Diversité au travail : du chemin à parcourir !

Temps de lecture 4 min Aurélie Tachot
Une étude menée en novembre 2020 par le site emploi Monster révèle qu’un employeur français sur deux n’a pas mis en place de stratégie spécifique en matière de diversité et d’inclusion en interne. Le tableau n’est pas entièrement noir pour autant : 46 % disent vouloir mettre à jour leur politique de recrutement pour attirer des talents plus diversifiés.

Les employeurs français sont à la traîne

Le chemin est encore long avant que l’inclusion devienne un « non-sujet » au sein de l’entreprise. Une étude menée par Monster en France auprès de 404 professionnels du recrutement en novembre 2020 rappelle que les employeurs n’abordent pas la thématique de la diversité au travail avec le même intérêt. Dans l’hexagone, 45 % des sondés disent ne pas avoir de stratégie de diversité et d’inclusion. C’est 13 points de plus que la moyenne mondiale et 15 points de plus qu’en Grande-Bretagne. À noter que ce pourcentage est plus marqué dans les PME (22 % n’ont aucune politique) que dans les moyennes entreprises (16 %) et les grands groupes (9 %). Pourtant – et c’est rassurant – l’intention existe : 34 % des employeurs déclarent ne pas avoir actualisé leur stratégie mais estiment qu’ils devraient le faire. C’est donc le passage à l’acte qui fait défaut. « Les entreprises françaises sont encore loin des statistiques mondiales. Mais nous assistons à une accélération des initiatives en faveur de la diversité, l’équité et l’inclusion, catalysées notamment par la crise sanitaire », commente Romain Giunta, responsable éditorial de Monster France.

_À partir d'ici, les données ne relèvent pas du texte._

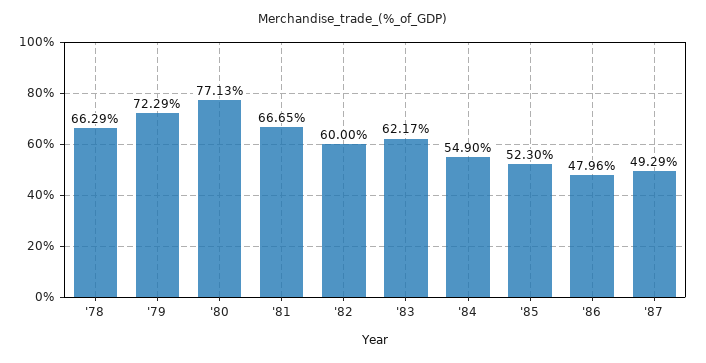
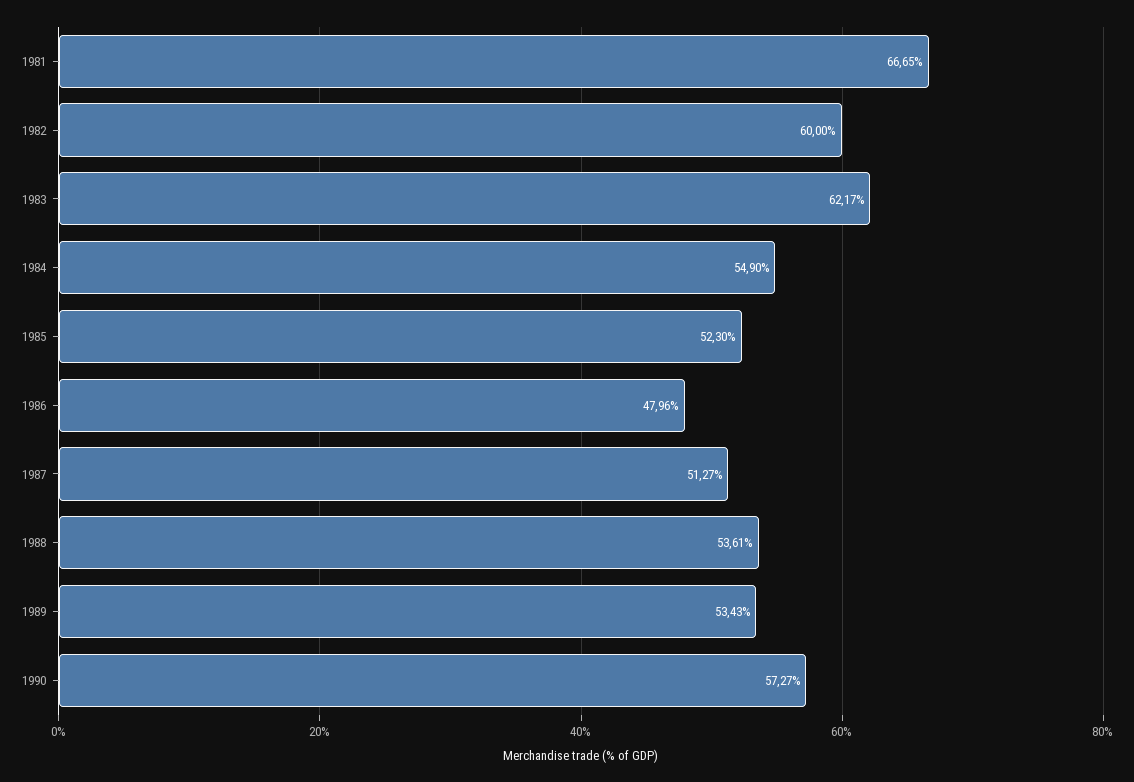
'78: 66.29 -> none
'79: 72.29 -> none
'80: 77.13 -> none
'87: 49.29 -> 51.27
1988: none -> 53.61
1989: none -> 53.43
1990: none -> 57.27

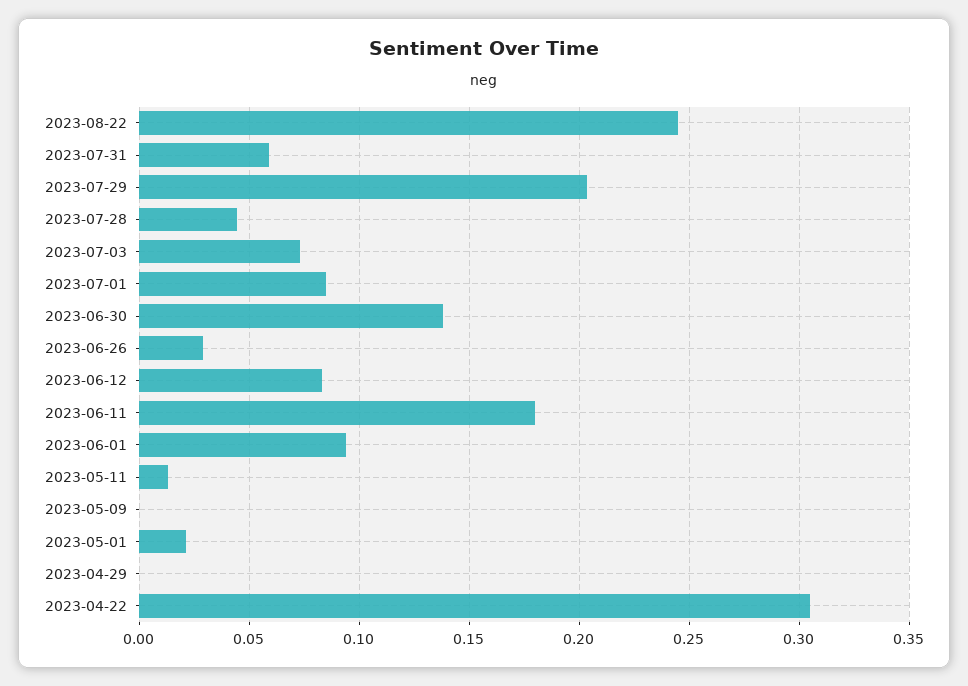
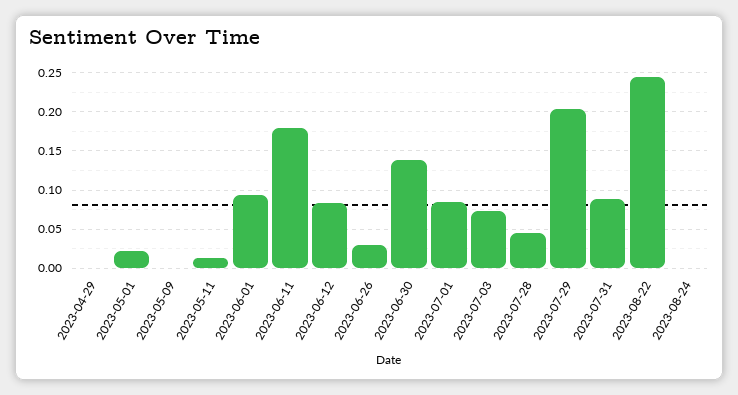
2023-07-31: 0.06 -> 0.09
2023-04-22: 0.305 -> none
2023-08-24: none -> 0

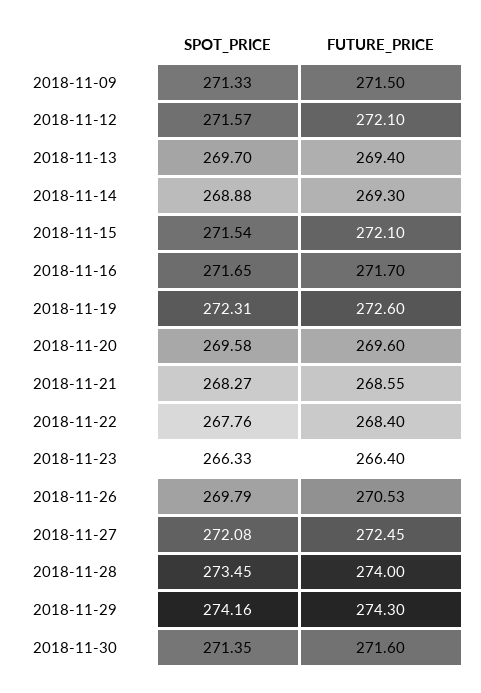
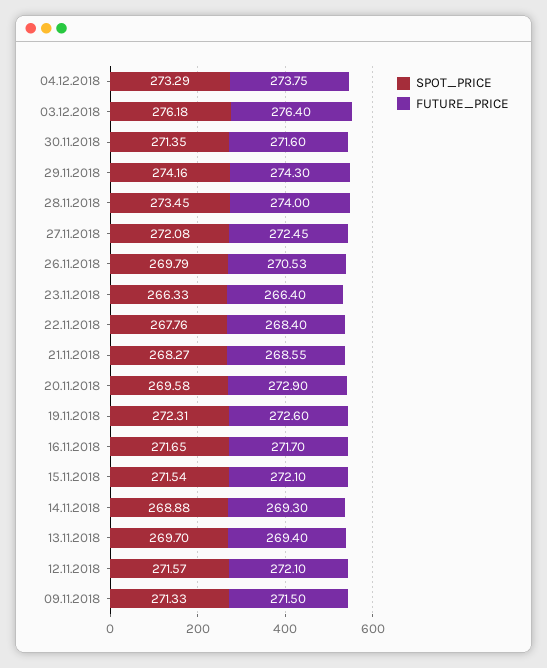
FUTURE_PRICE, 2018-11-20: 269.6 -> 272.9
SPOT_PRICE, 04.12.2018: none -> 273.29
FUTURE_PRICE, 04.12.2018: none -> 273.75
SPOT_PRICE, 03.12.2018: none -> 276.18
FUTURE_PRICE, 03.12.2018: none -> 276.4

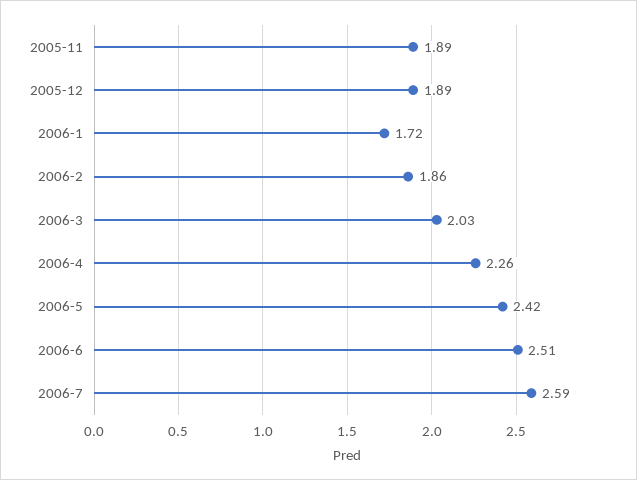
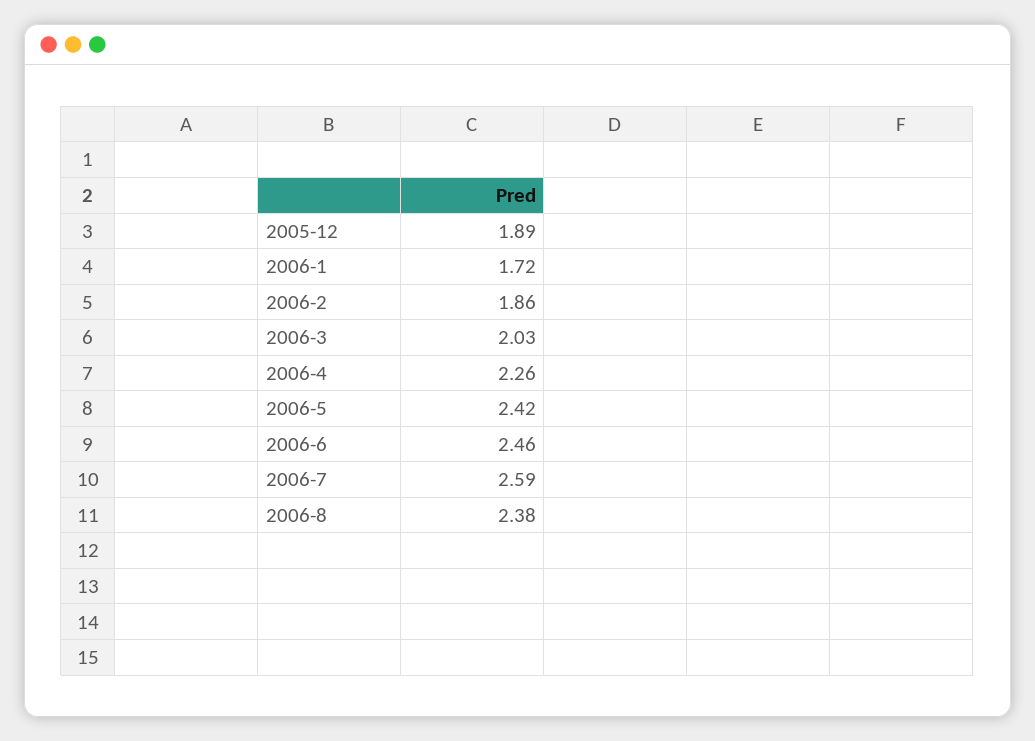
2005-11: 1.89 -> none
2006-6: 2.51 -> 2.46
2006-8: none -> 2.38

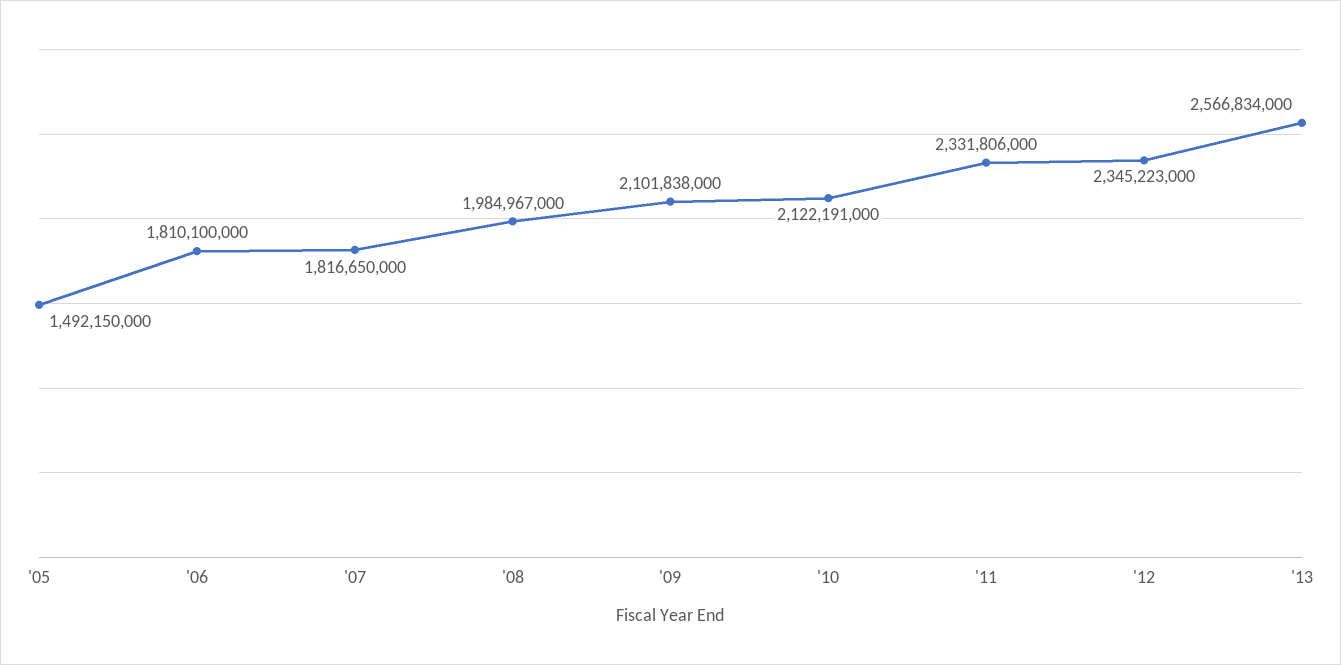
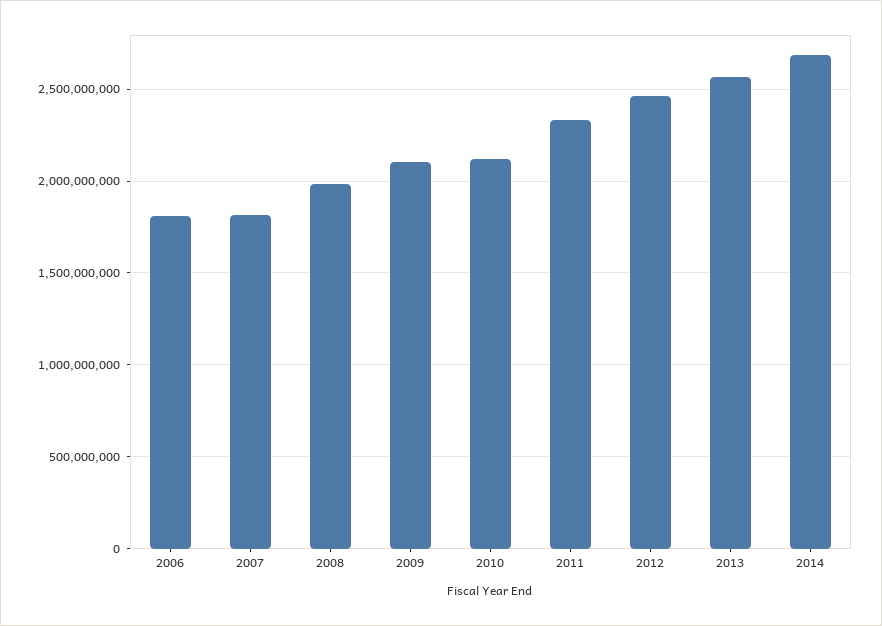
'05: 1492150000 -> none
'12: 2345223000 -> 2450000000
2014: none -> 2700000000

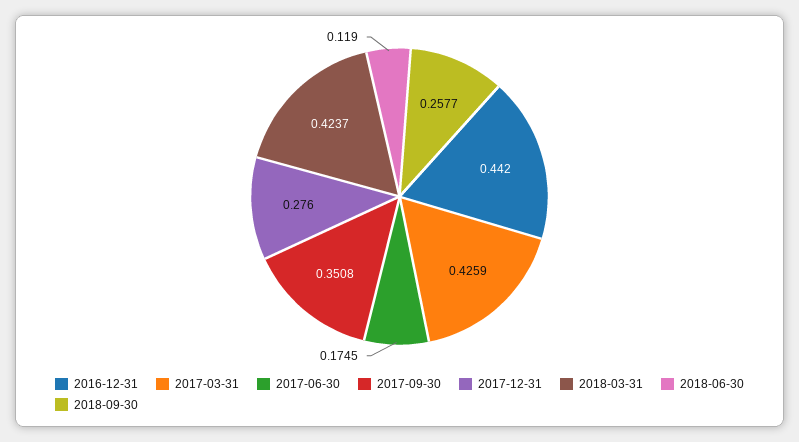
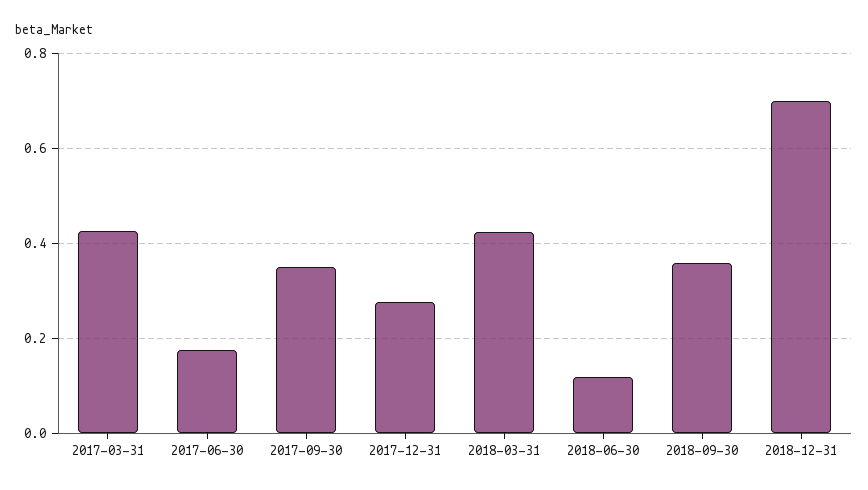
2016-12-31: 0.442 -> none
2018-09-30: 0.2577 -> 0.36
2018-12-31: none -> 0.7

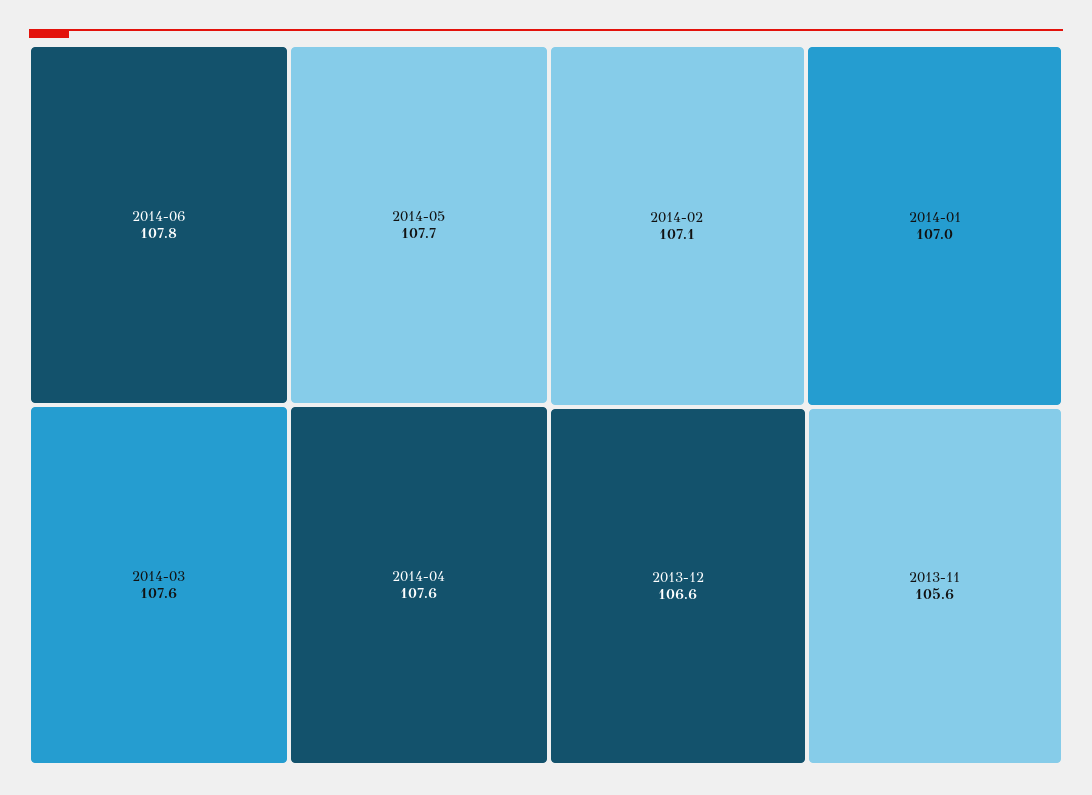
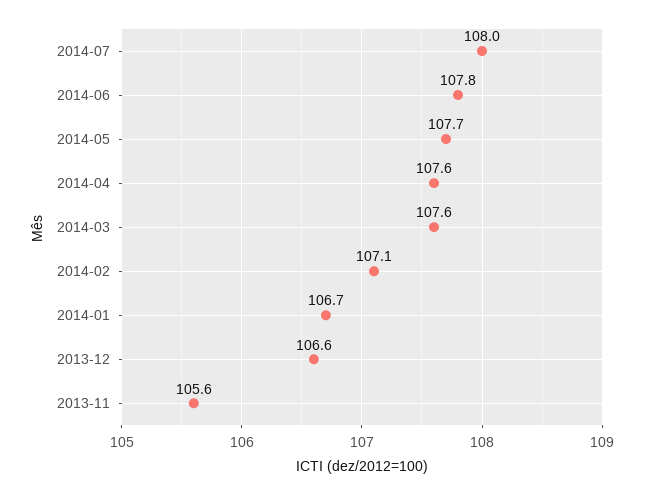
2014-01: 107 -> 106.7
2014-07: none -> 108

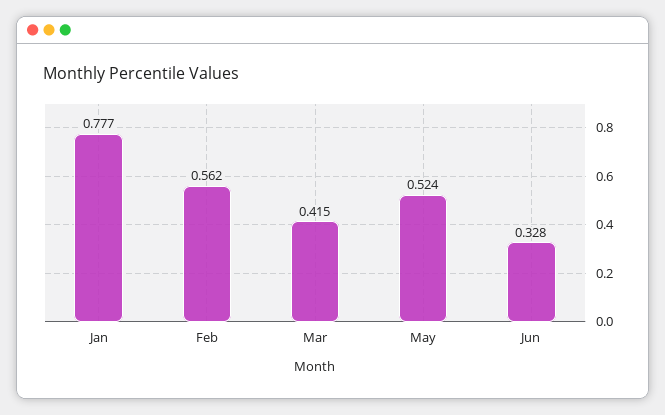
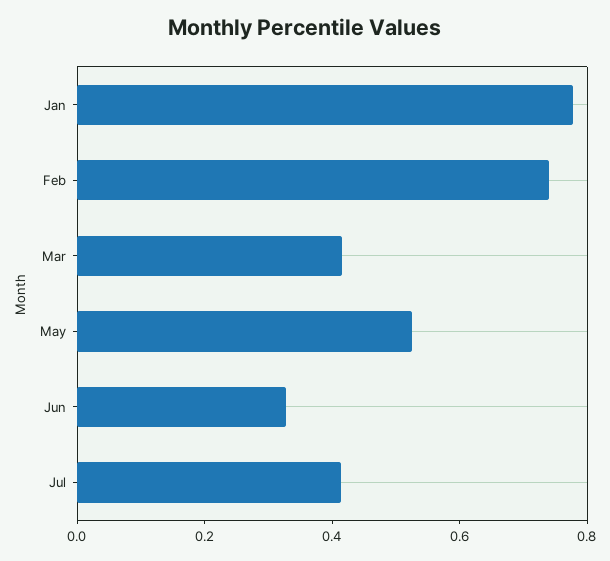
Feb: 0.562 -> 0.75
Jul: none -> 0.4

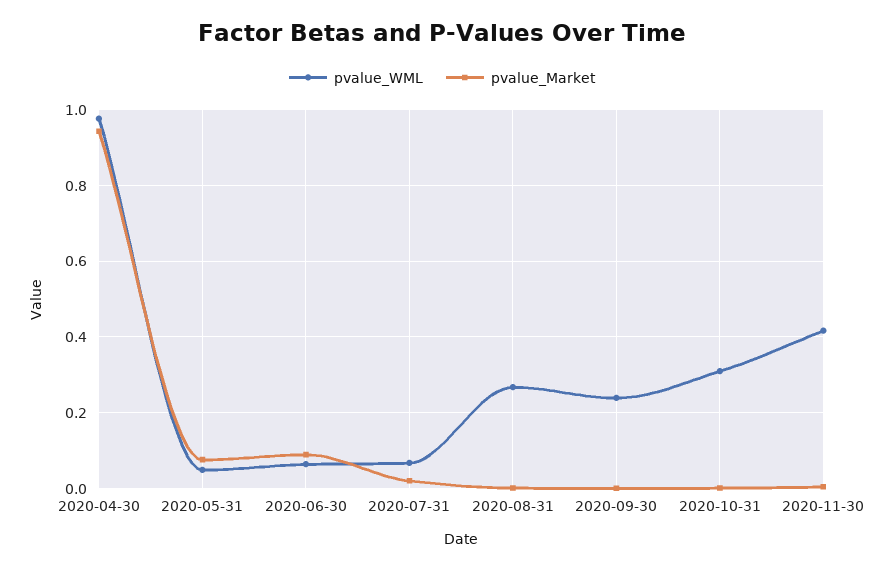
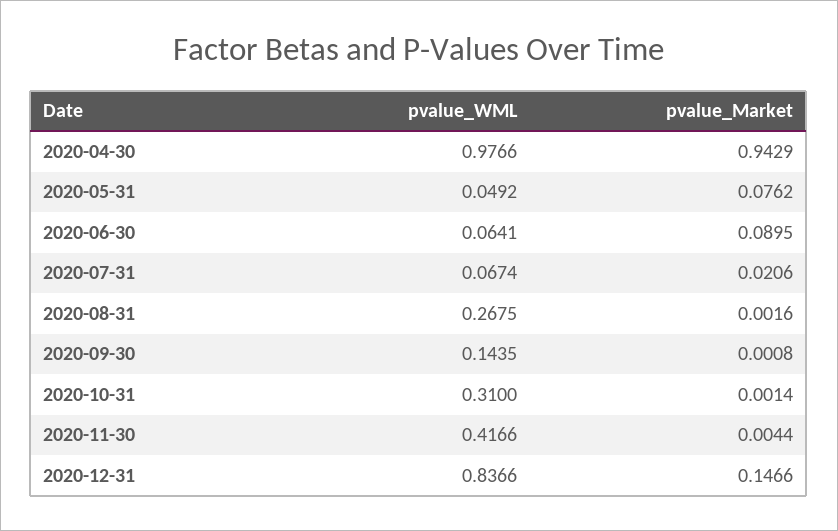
pvalue_WML, 2020-09-30: 0.24 -> 0.1435
pvalue_WML, 2020-12-31: none -> 0.8366
pvalue_Market, 2020-12-31: none -> 0.1466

Les candidats de la génération Z ont des attentes élevées en matière de diversité au travail

Si les entreprises s’intéressent de près au sujet de la diversité au travail et de l’inclusion, c’est aussi parce que leurs salariés les somment de se mettre au diapason. Et ils sont loin d’être les seuls. « Les candidats n’hésitent plus à montrer leurs attentes sur ces sujets lors de leur processus d’embauche et à challenger leur futur employeur. Les entreprises se retrouvent nécessairement obligées de mettre à jour leur politique et de donner à voir leurs actions concrètes mises en place, faute de perdre en crédibilité », indique Romain Giunta. En France, 43 % des recruteurs pensent que les candidats souhaitent être informés sur les efforts de diversité et d’inclusion de l’entreprise. À juste titre : lorsqu’ils sont en poste, c’est surtout sur l’égalité salariale (46 %), la formation des employés à l’inclusion (43 %) et l’inclusion de l’environnement de travail (23 %) que les salariés Français souhaitent voir leur entreprise agir. À l’échelle mondiale, la représentativité de toutes les origines (raciales, sociales…) dans les postes de direction est également citée. En 2021, les priorités des entreprises en matière de d’inclusion sont surtout portées sur l’âge (29 %), l’égalité des sexes (28 %) et le handicap (19 %). Un dernier chiffre qui monte à 40 % chez les employeurs recrutant des jeunes issus de la génération Z, preuve que les lignes bougent dans le bon sens.